** Recorded data follows **

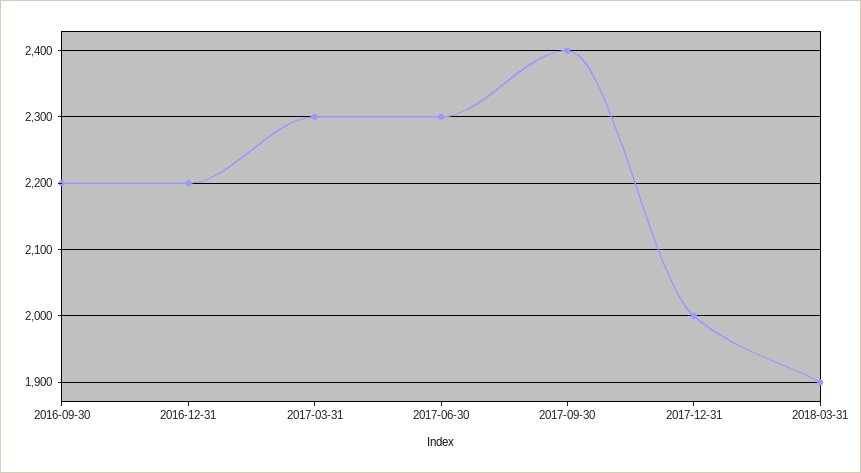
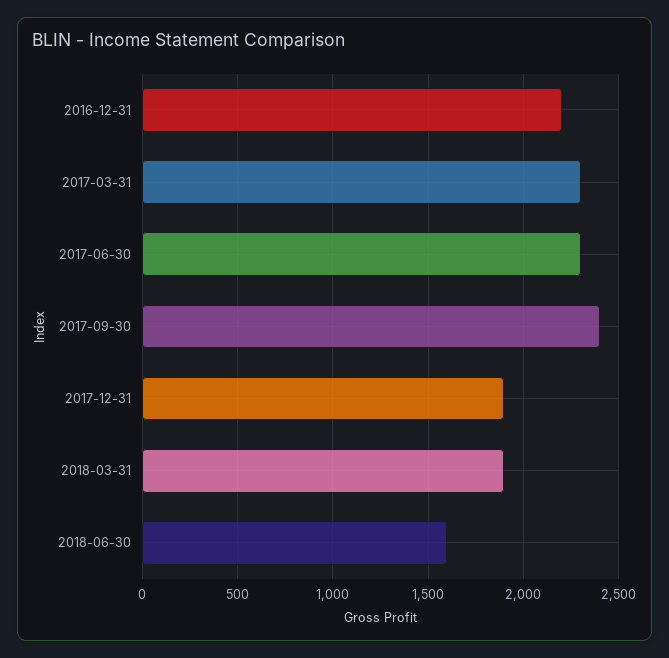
2016-09-30: 2200 -> none
2017-12-31: 2000 -> 1900
2018-06-30: none -> 1600

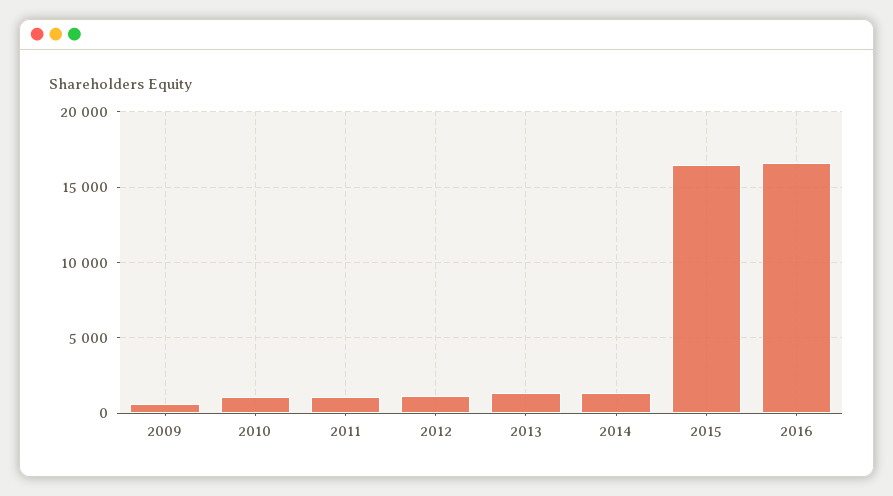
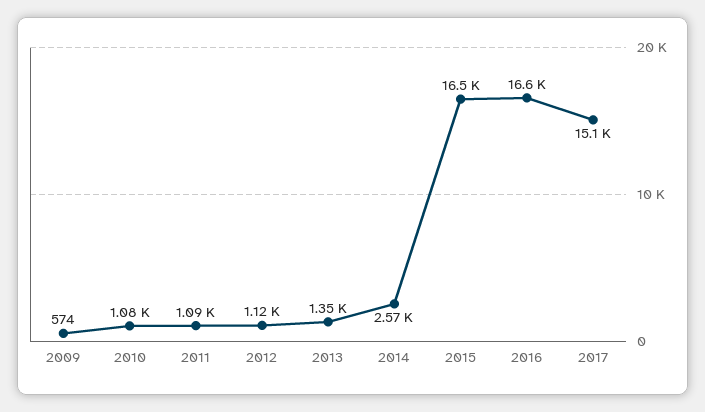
2014: 1500 -> 2570
2017: none -> 15100

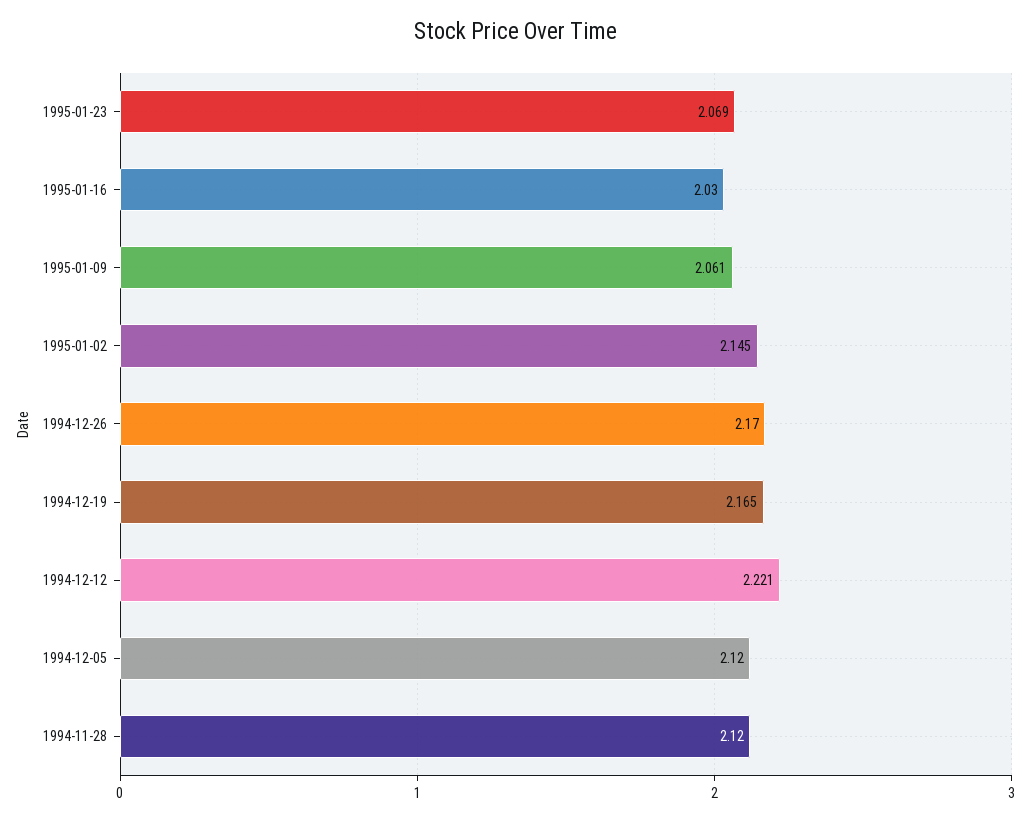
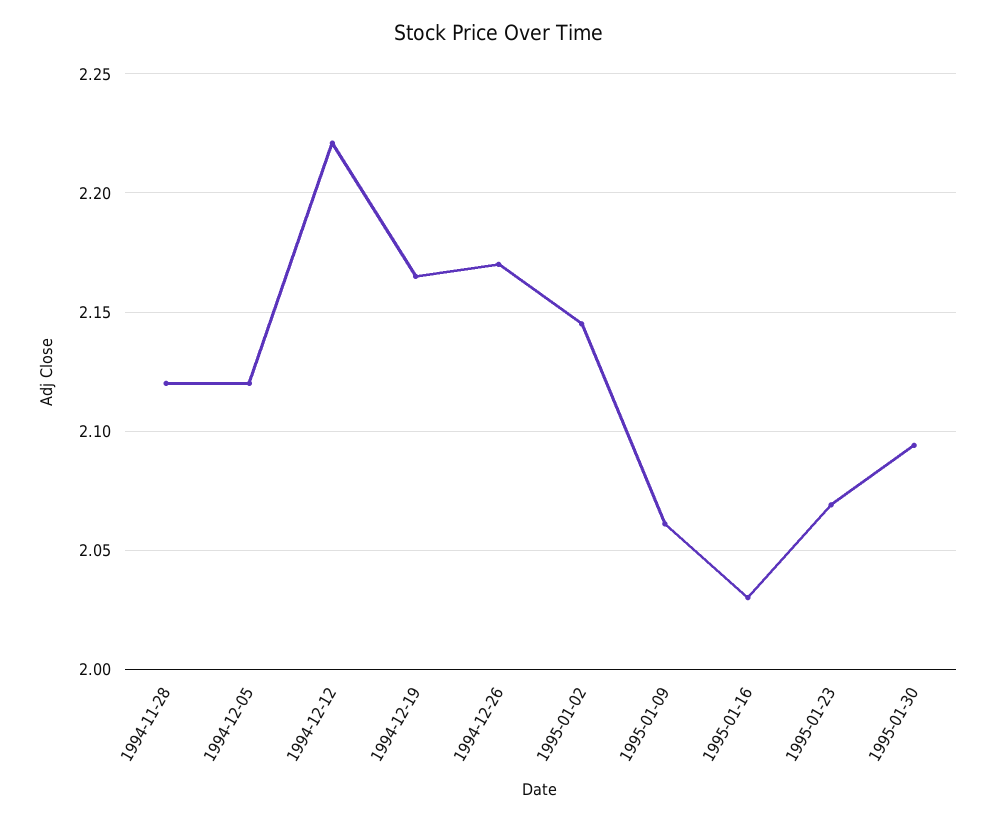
1995-01-30: none -> 2.095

** End of Recorded data **

→ Goal of the exercise
Your task is to collect every line above that contains the word "none".

→ Answer space
2016-09-30: 2200 -> none
2018-06-30: none -> 1600
2017: none -> 15100
1995-01-30: none -> 2.095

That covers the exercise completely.